[GIVEN INFORMATION — start]
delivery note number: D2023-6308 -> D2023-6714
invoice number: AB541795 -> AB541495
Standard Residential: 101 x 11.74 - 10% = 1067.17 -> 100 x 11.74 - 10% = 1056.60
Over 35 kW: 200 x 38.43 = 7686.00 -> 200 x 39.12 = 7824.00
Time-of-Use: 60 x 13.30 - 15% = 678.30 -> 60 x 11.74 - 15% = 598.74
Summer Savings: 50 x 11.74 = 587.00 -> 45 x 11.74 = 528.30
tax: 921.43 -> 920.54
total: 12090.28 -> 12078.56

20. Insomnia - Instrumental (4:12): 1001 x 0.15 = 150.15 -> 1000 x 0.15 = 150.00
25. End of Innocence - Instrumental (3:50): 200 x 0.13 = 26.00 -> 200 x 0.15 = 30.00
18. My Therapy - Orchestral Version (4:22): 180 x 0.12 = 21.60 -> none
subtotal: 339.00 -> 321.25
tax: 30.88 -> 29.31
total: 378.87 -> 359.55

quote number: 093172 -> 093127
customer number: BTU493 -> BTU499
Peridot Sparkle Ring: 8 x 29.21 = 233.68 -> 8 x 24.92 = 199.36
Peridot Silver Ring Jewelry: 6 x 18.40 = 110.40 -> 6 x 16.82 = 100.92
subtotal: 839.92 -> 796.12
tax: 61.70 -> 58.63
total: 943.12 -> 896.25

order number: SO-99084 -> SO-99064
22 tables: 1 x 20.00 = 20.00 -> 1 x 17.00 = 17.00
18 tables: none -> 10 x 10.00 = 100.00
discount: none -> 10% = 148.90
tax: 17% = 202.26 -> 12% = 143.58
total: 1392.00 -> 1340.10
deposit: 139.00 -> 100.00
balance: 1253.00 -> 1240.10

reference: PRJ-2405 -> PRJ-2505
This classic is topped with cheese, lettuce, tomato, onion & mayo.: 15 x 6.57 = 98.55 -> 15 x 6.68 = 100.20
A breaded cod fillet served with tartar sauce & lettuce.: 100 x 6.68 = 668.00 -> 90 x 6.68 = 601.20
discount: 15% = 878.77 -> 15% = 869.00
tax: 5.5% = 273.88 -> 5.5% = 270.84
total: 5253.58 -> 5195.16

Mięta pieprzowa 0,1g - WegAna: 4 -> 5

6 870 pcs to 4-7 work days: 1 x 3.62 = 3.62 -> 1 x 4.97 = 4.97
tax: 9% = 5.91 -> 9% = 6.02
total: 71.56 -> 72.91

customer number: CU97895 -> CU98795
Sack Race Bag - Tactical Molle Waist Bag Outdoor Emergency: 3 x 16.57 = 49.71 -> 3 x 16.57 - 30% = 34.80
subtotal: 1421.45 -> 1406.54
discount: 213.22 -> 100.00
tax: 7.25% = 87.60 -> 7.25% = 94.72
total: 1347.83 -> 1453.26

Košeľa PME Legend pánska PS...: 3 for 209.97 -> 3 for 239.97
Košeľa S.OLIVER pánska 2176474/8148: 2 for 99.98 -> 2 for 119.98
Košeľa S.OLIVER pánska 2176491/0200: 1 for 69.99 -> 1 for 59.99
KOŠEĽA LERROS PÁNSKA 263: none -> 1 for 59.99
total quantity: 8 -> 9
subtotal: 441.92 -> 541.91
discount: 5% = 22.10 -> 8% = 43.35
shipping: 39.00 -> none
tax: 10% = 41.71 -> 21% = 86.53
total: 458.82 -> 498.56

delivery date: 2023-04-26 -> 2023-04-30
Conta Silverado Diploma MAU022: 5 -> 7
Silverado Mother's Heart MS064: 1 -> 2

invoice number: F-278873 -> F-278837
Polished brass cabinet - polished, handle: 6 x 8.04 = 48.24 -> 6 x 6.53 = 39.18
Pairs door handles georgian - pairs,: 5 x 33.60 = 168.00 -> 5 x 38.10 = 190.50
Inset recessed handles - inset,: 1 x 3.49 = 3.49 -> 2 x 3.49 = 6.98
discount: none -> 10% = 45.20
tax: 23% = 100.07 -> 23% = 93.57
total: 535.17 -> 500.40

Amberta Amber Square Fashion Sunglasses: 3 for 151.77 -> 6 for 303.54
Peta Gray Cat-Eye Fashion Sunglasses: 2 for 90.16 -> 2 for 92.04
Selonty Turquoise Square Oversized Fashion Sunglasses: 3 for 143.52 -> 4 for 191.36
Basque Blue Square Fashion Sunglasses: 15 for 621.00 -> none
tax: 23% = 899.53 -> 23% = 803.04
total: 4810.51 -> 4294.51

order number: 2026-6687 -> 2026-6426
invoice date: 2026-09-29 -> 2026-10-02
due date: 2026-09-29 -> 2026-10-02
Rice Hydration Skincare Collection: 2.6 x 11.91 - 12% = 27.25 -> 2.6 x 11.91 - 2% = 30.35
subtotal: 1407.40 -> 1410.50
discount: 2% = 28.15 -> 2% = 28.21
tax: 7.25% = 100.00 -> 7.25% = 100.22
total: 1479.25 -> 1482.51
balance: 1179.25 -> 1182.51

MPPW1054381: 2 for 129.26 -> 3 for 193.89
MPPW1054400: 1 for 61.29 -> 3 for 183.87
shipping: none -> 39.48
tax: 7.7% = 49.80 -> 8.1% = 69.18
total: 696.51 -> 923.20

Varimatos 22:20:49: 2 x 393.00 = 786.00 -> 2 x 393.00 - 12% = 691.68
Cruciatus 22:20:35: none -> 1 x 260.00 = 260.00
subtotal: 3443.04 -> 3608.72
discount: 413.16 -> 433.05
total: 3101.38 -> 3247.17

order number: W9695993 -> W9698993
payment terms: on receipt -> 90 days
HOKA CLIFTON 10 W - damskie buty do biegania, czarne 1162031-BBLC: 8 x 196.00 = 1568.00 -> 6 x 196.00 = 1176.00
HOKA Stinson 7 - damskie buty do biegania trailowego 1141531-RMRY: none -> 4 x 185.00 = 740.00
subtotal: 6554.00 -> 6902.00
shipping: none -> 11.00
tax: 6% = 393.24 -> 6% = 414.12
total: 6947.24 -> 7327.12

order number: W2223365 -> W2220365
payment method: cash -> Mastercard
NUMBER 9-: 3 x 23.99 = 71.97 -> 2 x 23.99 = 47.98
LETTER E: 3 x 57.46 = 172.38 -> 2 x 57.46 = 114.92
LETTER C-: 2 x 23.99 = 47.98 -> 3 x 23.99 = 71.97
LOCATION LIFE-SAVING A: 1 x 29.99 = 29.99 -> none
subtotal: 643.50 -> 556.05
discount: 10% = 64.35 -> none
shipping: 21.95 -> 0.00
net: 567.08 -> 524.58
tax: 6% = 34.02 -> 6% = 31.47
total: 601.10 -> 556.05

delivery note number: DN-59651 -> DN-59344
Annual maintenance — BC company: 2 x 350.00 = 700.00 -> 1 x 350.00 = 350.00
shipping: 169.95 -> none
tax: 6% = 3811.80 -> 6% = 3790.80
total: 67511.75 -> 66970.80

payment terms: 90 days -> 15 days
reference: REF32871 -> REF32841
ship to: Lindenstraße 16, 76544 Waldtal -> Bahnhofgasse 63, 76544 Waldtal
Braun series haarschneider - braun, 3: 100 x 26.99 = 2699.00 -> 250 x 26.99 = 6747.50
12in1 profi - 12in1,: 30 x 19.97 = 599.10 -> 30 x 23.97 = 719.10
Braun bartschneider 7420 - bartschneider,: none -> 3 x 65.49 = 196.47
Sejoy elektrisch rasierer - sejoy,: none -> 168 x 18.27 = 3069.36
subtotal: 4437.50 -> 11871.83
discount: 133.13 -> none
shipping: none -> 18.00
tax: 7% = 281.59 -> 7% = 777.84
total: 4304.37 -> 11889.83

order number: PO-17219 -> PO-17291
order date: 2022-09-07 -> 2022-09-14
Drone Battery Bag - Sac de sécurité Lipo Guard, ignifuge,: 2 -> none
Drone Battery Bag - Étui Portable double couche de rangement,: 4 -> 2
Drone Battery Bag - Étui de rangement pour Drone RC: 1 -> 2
[GIVEN INFORMATION — finish]
● PROBLEM
In the records above, return precisely the line containing "total: 67511.75 -> 66970.80" and each line that comes after it, up to the final one.

● TASK RESPONSE
total: 67511.75 -> 66970.80

payment terms: 90 days -> 15 days
reference: REF32871 -> REF32841
ship to: Lindenstraße 16, 76544 Waldtal -> Bahnhofgasse 63, 76544 Waldtal
Braun series haarschneider - braun, 3: 100 x 26.99 = 2699.00 -> 250 x 26.99 = 6747.50
12in1 profi - 12in1,: 30 x 19.97 = 599.10 -> 30 x 23.97 = 719.10
Braun bartschneider 7420 - bartschneider,: none -> 3 x 65.49 = 196.47
Sejoy elektrisch rasierer - sejoy,: none -> 168 x 18.27 = 3069.36
subtotal: 4437.50 -> 11871.83
discount: 133.13 -> none
shipping: none -> 18.00
tax: 7% = 281.59 -> 7% = 777.84
total: 4304.37 -> 11889.83

order number: PO-17219 -> PO-17291
order date: 2022-09-07 -> 2022-09-14
Drone Battery Bag - Sac de sécurité Lipo Guard, ignifuge,: 2 -> none
Drone Battery Bag - Étui Portable double couche de rangement,: 4 -> 2
Drone Battery Bag - Étui de rangement pour Drone RC: 1 -> 2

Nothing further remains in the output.